His advice to customers is simple: if you are asked to leave the Booking.com messaging portal, don’t do it. ‘Don’t be pressured into leaving the platform and paying money – that is where these problems occur’. 

‘Remind yourself of when you should be paying for this hotel, whether you have already paid upfront or you will need to pay on arrival.’

Booking.com now has a message within its portal which advises customers to ‘Avoid suspicious activity – do not click on or respond to unusual links or messages’. 

This is Money secures thousands in refunds 

This is Money has investigated several more cases where holidaymakers have lost money to the Booking.com scam. 

As well as Mick’s £1,697.90 refund from Monzo (above) we have helped in the following cases. 

In June 2024, Kelly (name changed) was browsing the Booking.com app to find a villa in Mallorca for a holiday with her extended family. 

Dream holiday: Kelly* was planning a trip to Majorca, but a fraudster threw a spanner in the works after persuading her to leave Booking.com and book a fake apartment

She requested booking dates within the app, then received an email shortly after, not through the Booking.com portal but directly to her email address.

It said that villa wasn’t available, but there was an alternative, and to book via a link they provided.

She clicked this link and was taken to what she now realises was a fake Booking.com website, paying £3,138 via bank transfer.

A day later she realised that on her Booking.com app there was no bookings.

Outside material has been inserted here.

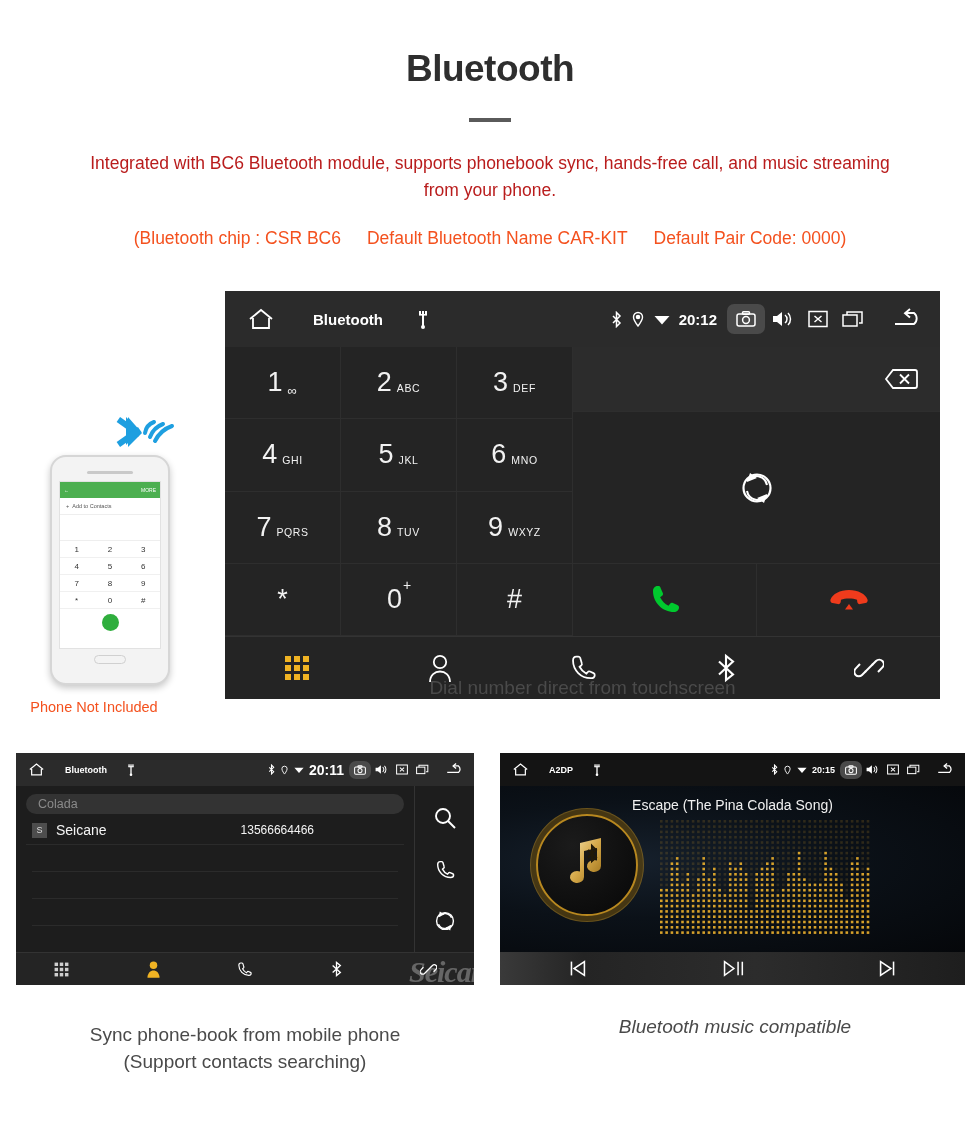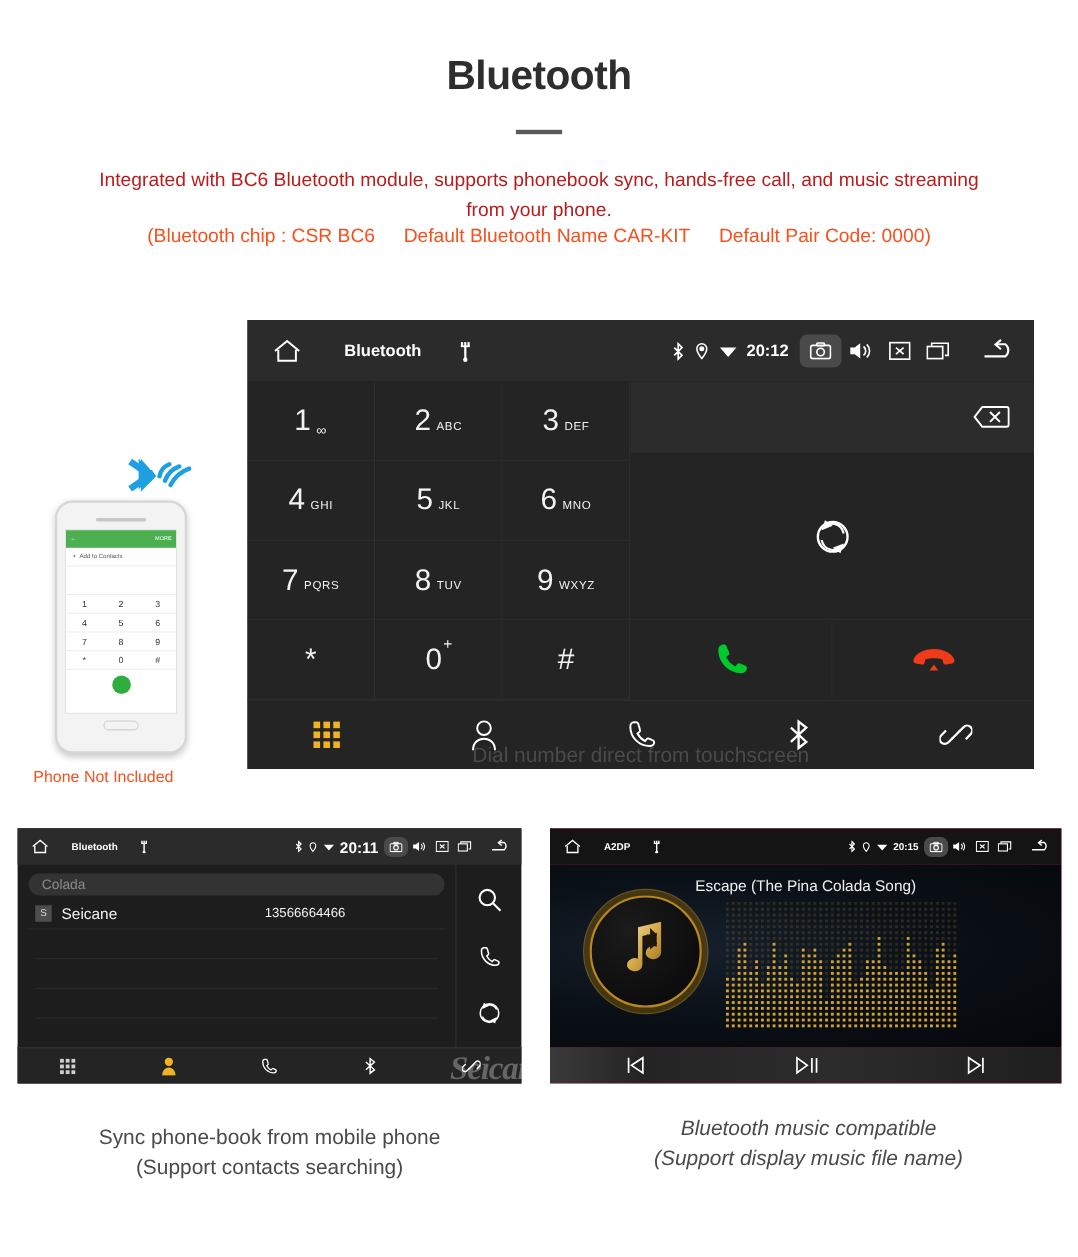"(Bluetooth chip : CSR BC6" .specs { margin-top: 0 -> 24px }
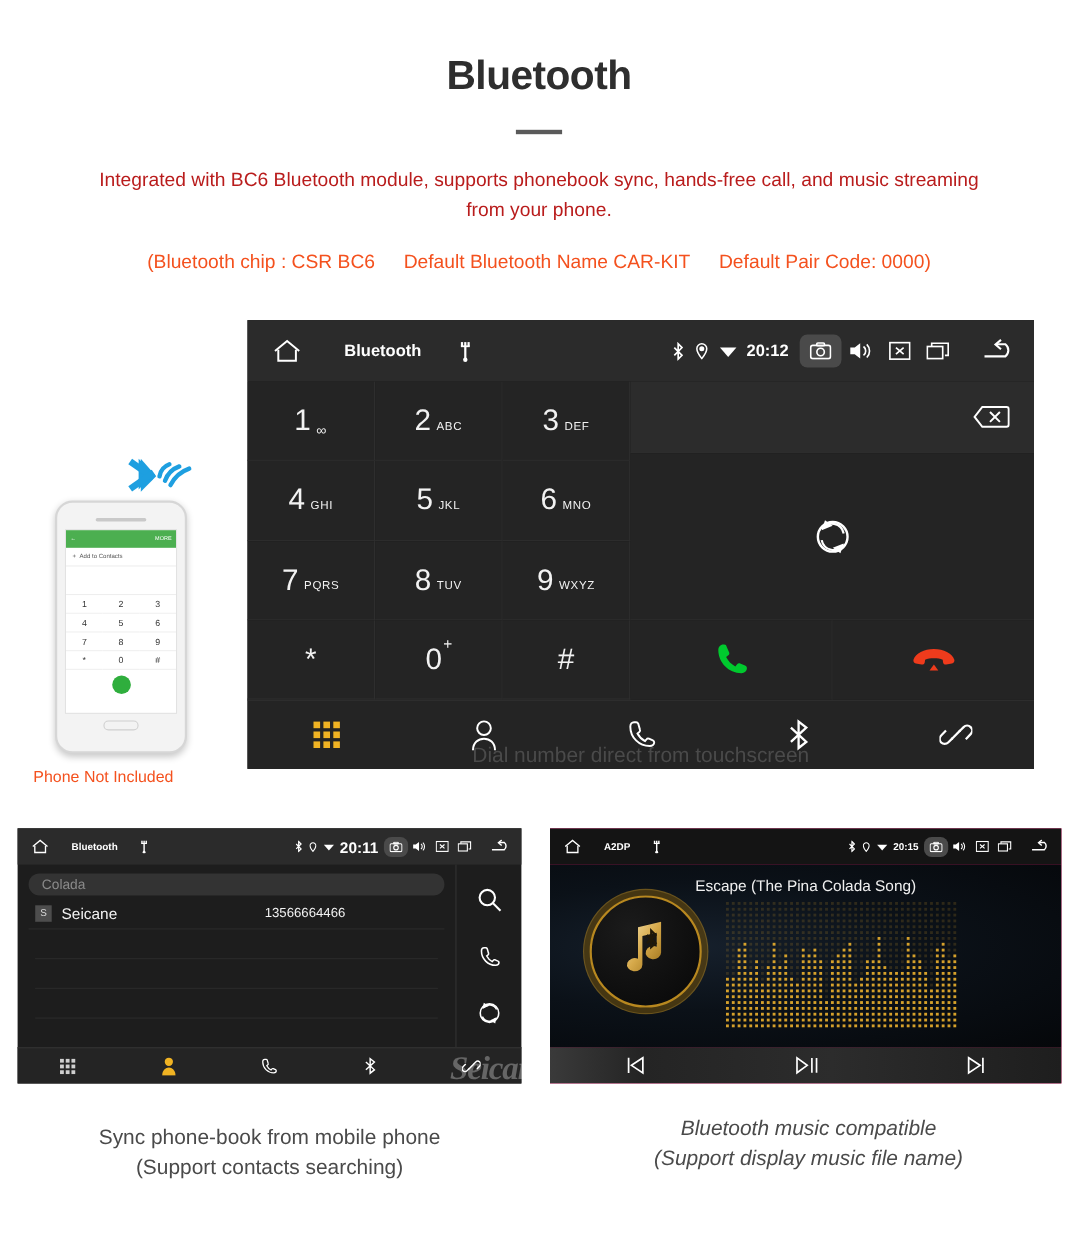"(Support display music file name)" div { html: <div>(Support display music file name)</div> -> none }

She emailed the host to ask why, but the email was undeliverable.

Kelly tried to speak to Booking.com several times over an eight week period, but says she could not get anywhere without a booking reference. 

This is Money contacted Booking.com on her behalf, and she has now been reimbursed the full £3,138. She was also offered a £100 goodwill gesture. 

Rachel Bolton, 79, who lives in Spain, is planning to go on a Greek Islands cruise with her husband and friends this September. 

The voyage starts in Civitavecchia, Italy, where Rachel booked a hotel through Booking.com to stay in the night before the cruise. 

Soon after, she had a message from the hotel asking for her to update her credit card details in the portal. She had recently received a new credit card, so assumed the request was legitimate.

After she did, though, €336 (about £285) was taken from her card, despite having already paid for the reservation. 

She then got a message from the hotel to say that some of their customers’ credit card details were stolen and hers was one of them. 

A few days later, the scammers attempted to take another €336 but she had blocked her card so it didn’t go through.

After This is Money contacted Booking.com about Rachel’s case, she was reimbursed the €366. 

‘I always book hotels through Booking.com and the scam really upset me – I was afraid to visit some websites,’ Rachel said. ‘They must acknowledge that their records are not safe.’

Sorry: Booking.com has apologised for the experiences of This is Money’s readers

Booking.com’s response 

A spokesnab for Booking.com said: ‘Phishing attacks by professional criminals pose a significant challenge for travel and many other industries. While not unique to Booking.com, we continue to invest significantly to limit the impact of scams, using the latest technology and innovations. 

‘We are also committed to proactively helping our accommodation partners and customers to stay protected. 

‘A lot of this is via education, informing our partners of the types of scams we are seeing – through regular and as-needed communications, face-to-face workshops, and a dedicated cyber-security advice hub – while arming our customers with practical advice that they can apply as they search for their holiday.

‘We are sorry to hear about the experiences of the customers you have brought to our attention and we are reaching out to each to ensure they are not left out of pocket.’